To do: Your task is to restate every entry below word for word and omit the images.

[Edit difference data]
—————
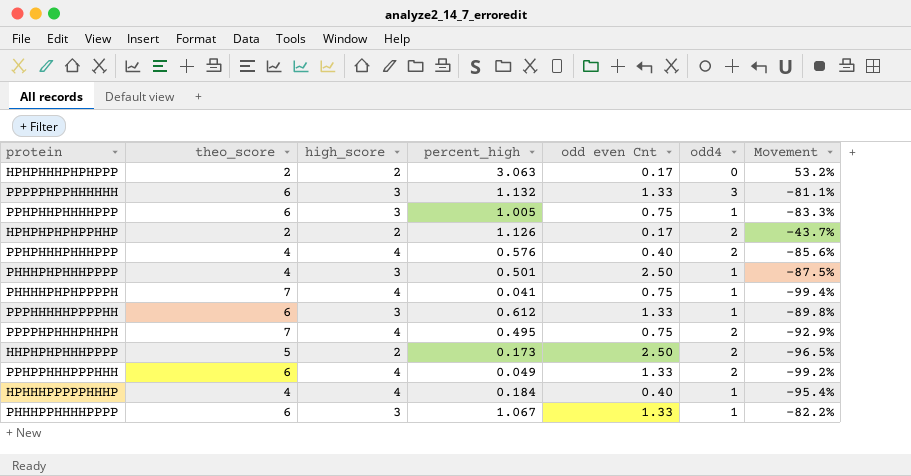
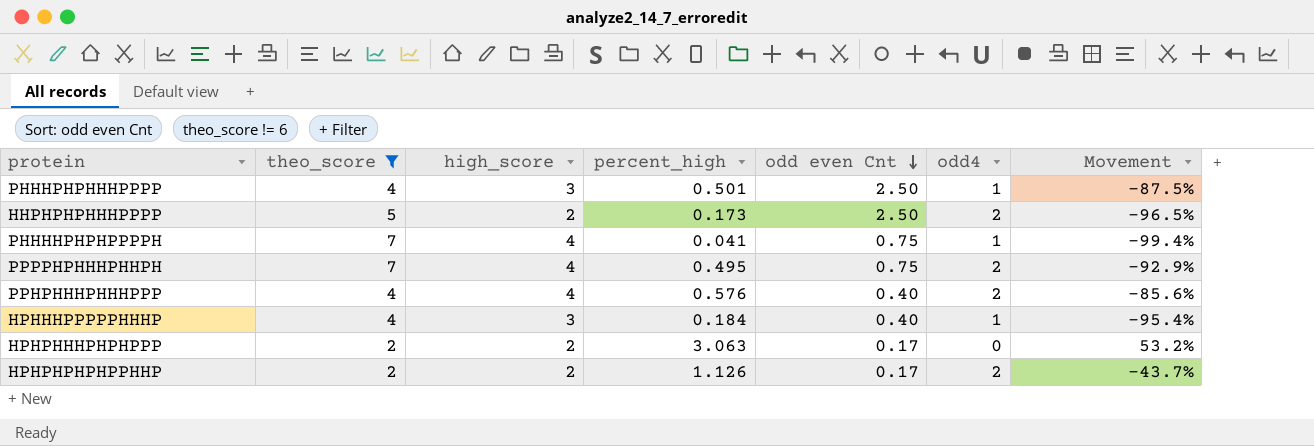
filter: none -> theo_score != 6
row order: none -> odd even Cnt descending
HPHHHPPPPPHHHP | high_score: 4 -> 3

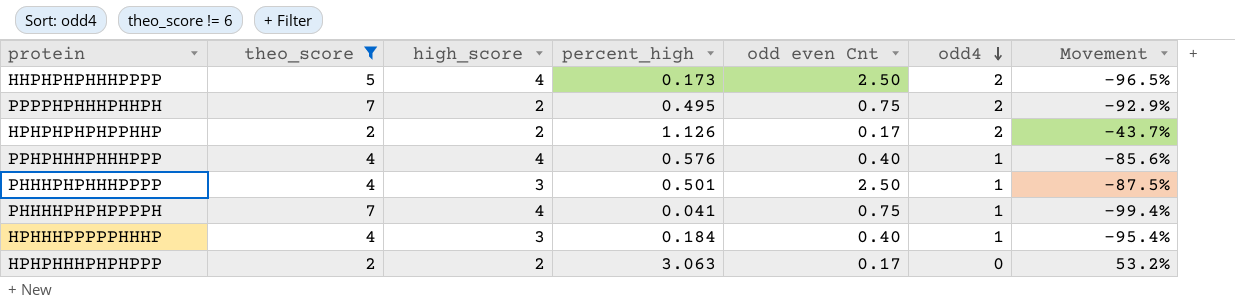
row order: odd even Cnt descending -> odd4 descending
HHPHPHPHHHPPPP | high_score: 2 -> 4
PPPPHPHHHPHHPH | high_score: 4 -> 2
PPHPHHHPHHHPPP | odd4: 2 -> 1

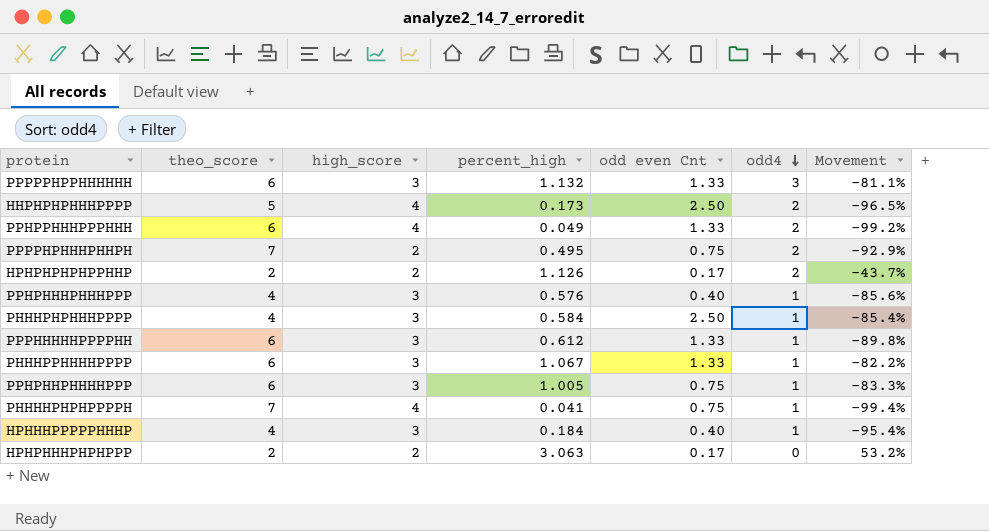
filter: theo_score != 6 -> none
PPHPHHHPHHHPPP | high_score: 4 -> 3
PHHHPHPHHHPPPP | percent_high: 0.501 -> 0.584
PHHHPHPHHHPPPP | Movement: -87.5% -> -85.4%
—————
Answer space:
filter: none -> theo_score != 6
row order: none -> odd even Cnt descending
HPHHHPPPPPHHHP | high_score: 4 -> 3

row order: odd even Cnt descending -> odd4 descending
HHPHPHPHHHPPPP | high_score: 2 -> 4
PPPPHPHHHPHHPH | high_score: 4 -> 2
PPHPHHHPHHHPPP | odd4: 2 -> 1

filter: theo_score != 6 -> none
PPHPHHHPHHHPPP | high_score: 4 -> 3
PHHHPHPHHHPPPP | percent_high: 0.501 -> 0.584
PHHHPHPHHHPPPP | Movement: -87.5% -> -85.4%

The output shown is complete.